((
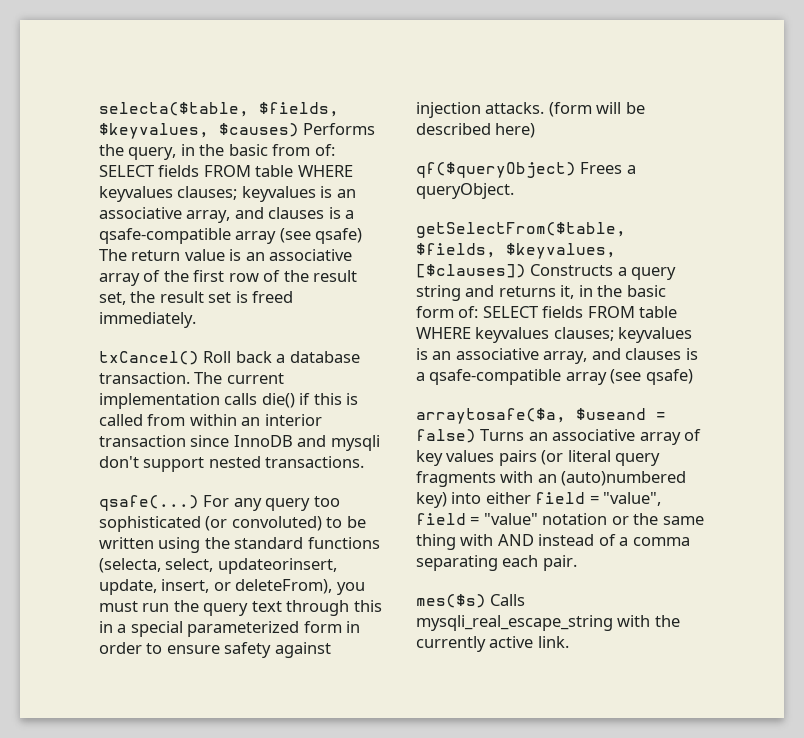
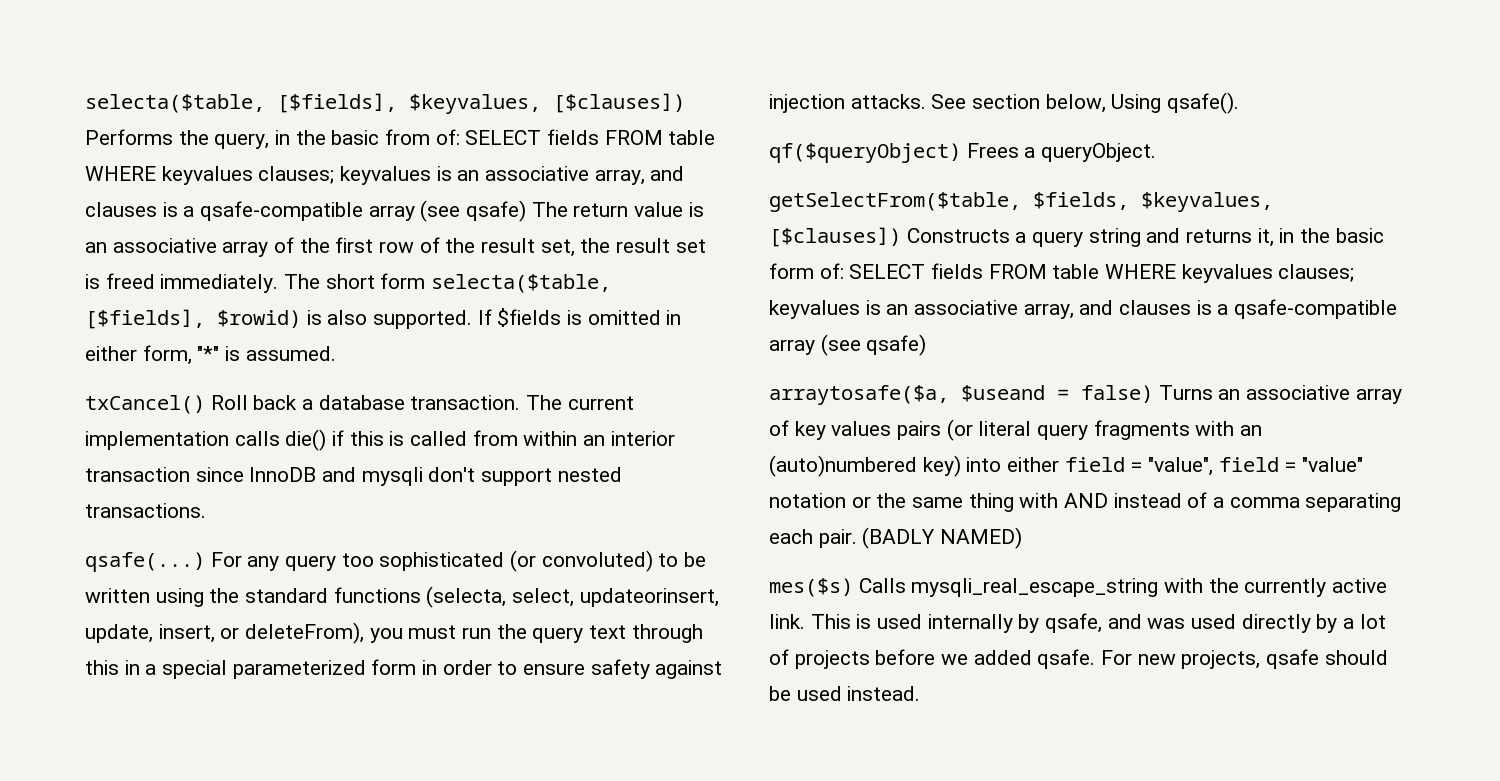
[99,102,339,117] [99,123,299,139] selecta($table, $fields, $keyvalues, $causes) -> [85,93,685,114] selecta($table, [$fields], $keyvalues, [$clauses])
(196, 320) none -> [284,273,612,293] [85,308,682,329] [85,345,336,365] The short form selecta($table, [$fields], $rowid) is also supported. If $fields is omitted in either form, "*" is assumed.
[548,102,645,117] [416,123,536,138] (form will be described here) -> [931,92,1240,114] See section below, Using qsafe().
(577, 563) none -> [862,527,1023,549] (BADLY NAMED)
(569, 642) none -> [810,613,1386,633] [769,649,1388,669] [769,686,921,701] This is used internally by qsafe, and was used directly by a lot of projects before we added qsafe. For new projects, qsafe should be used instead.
))
((
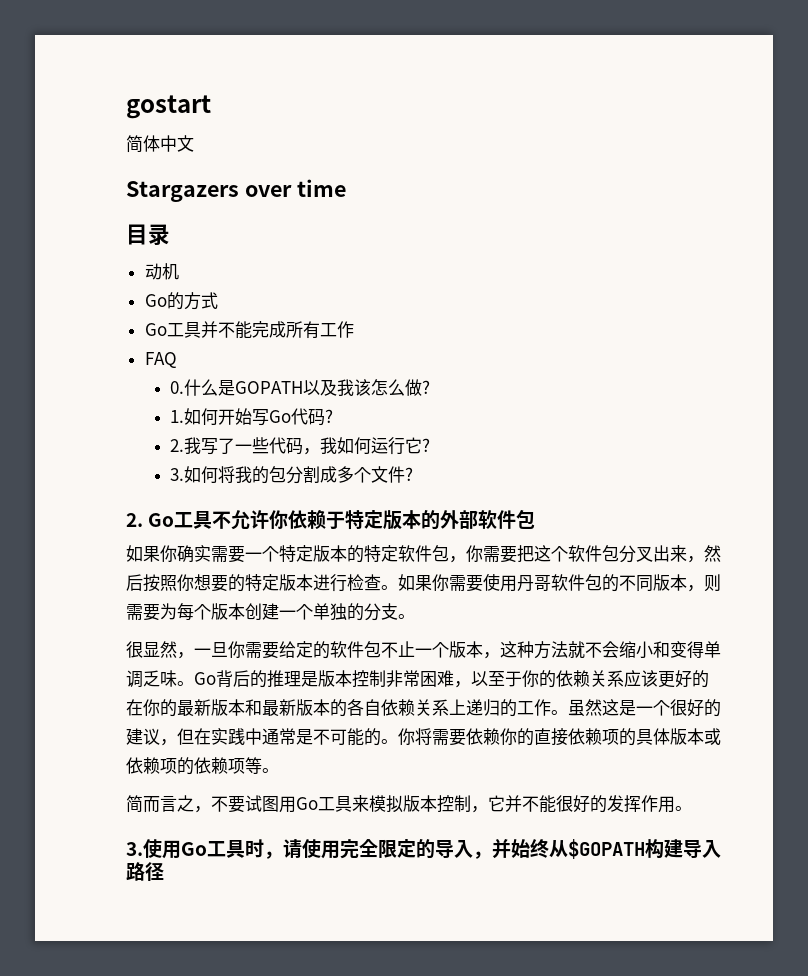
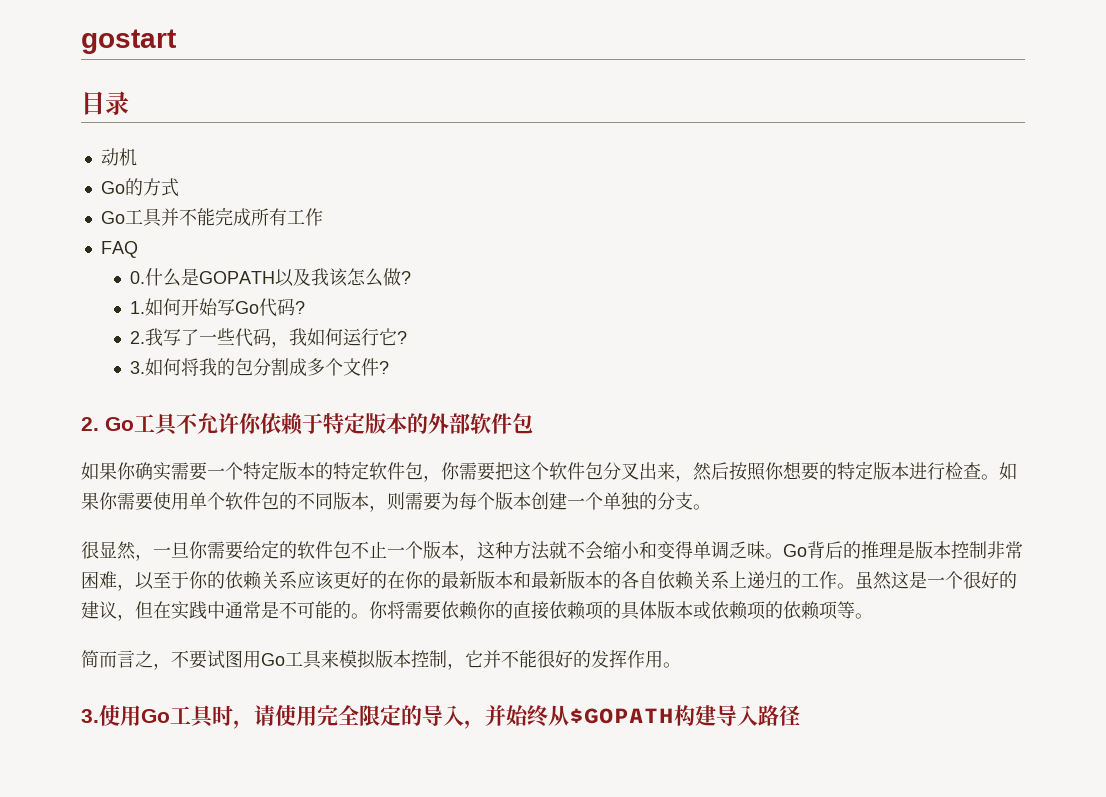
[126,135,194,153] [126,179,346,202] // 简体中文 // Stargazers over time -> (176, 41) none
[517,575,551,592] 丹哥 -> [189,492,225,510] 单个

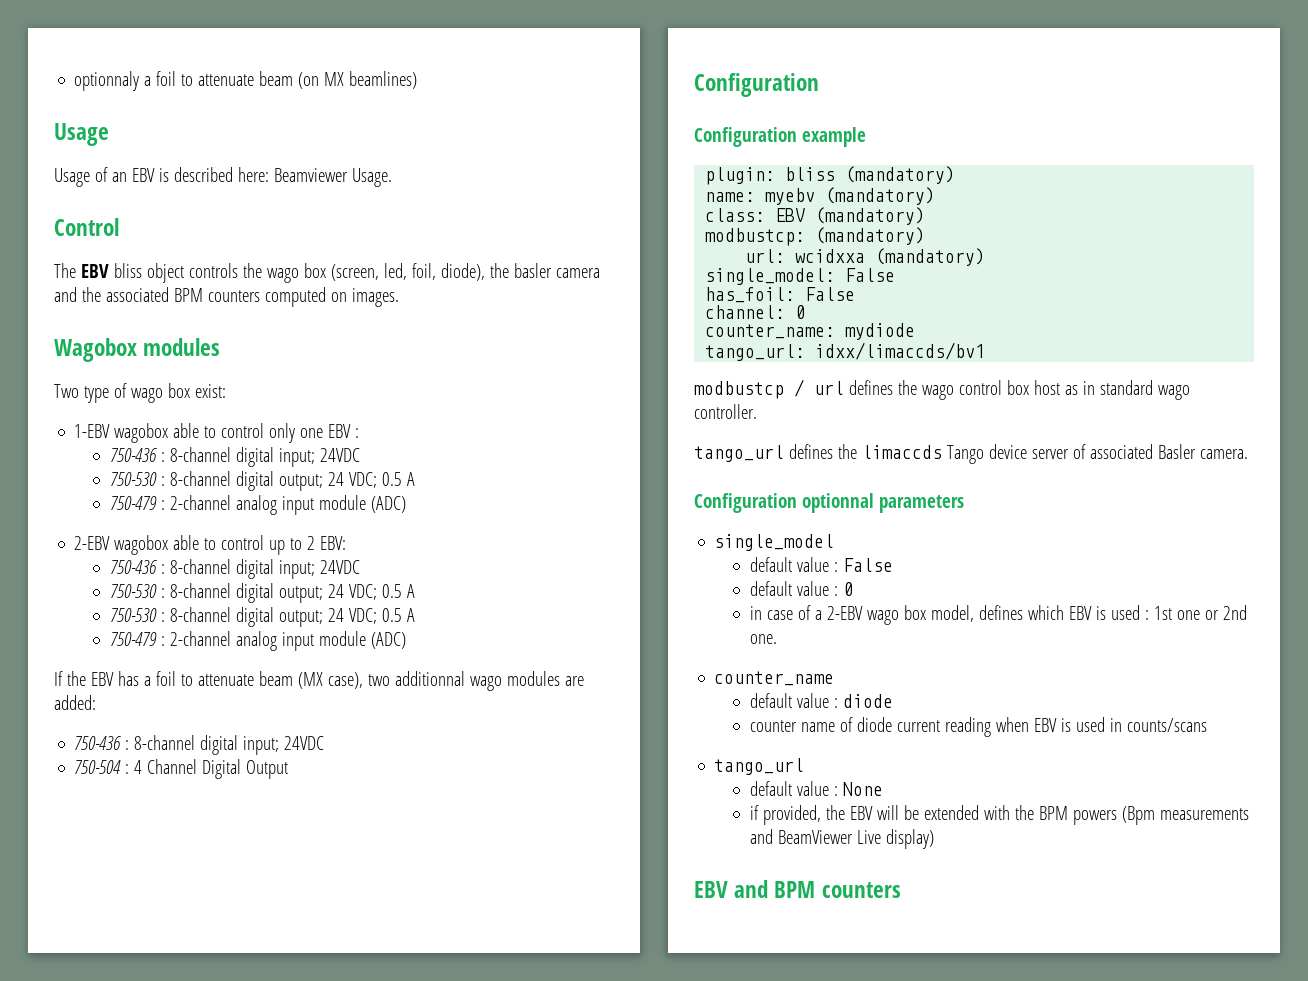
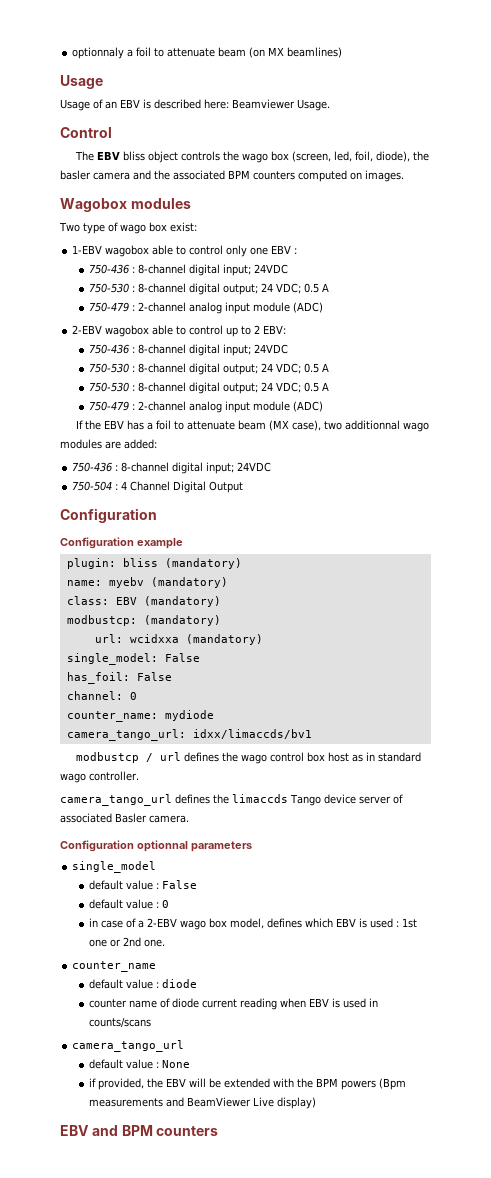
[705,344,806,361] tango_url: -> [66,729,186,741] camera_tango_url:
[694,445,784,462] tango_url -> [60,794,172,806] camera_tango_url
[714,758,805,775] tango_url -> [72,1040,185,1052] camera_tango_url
))
((
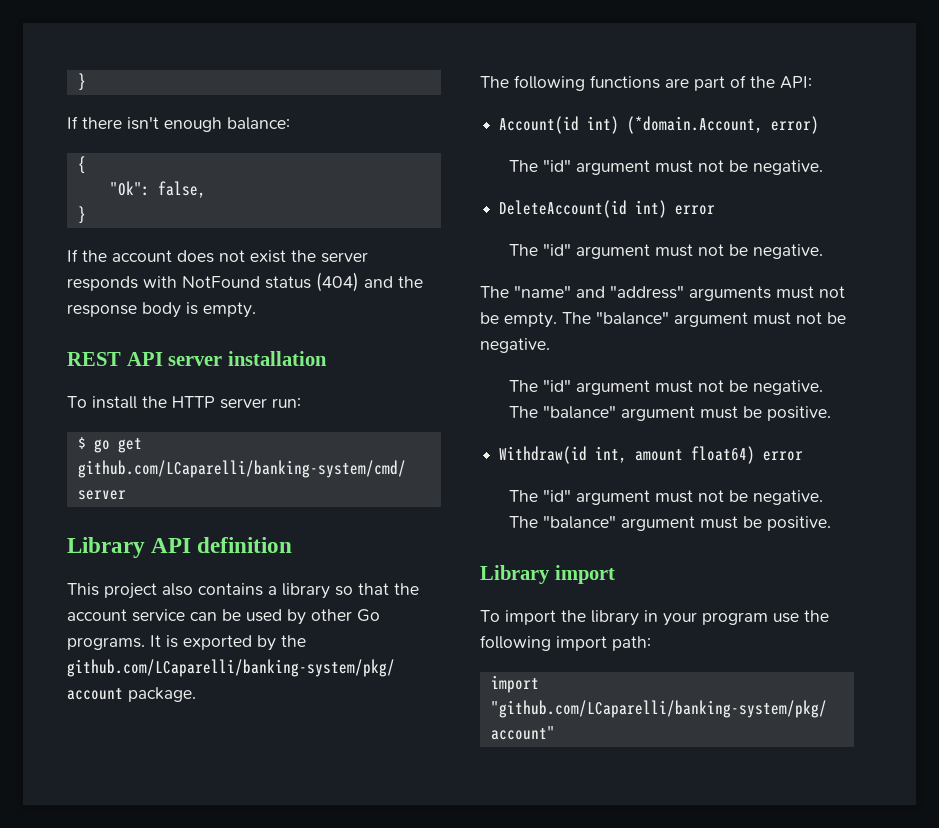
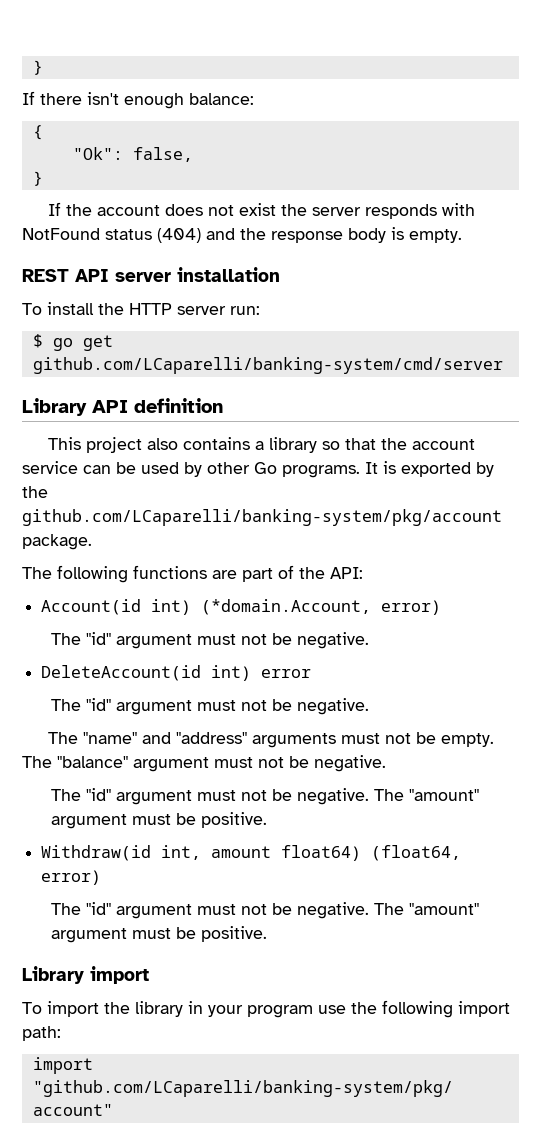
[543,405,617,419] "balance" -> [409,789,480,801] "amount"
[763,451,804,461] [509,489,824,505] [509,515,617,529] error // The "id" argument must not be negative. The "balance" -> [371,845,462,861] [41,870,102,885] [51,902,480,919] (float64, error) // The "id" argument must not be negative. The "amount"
))
▶ Work request
Look through the data above. Each line containing the word "amount" needs to be copied.

▶ Solution to this task
[543,405,617,419] "balance" -> [409,789,480,801] "amount"
[763,451,804,461] [509,489,824,505] [509,515,617,529] error // The "id" argument must not be negative. The "balance" -> [371,845,462,861] [41,870,102,885] [51,902,480,919] (float64, error) // The "id" argument must not be negative. The "amount"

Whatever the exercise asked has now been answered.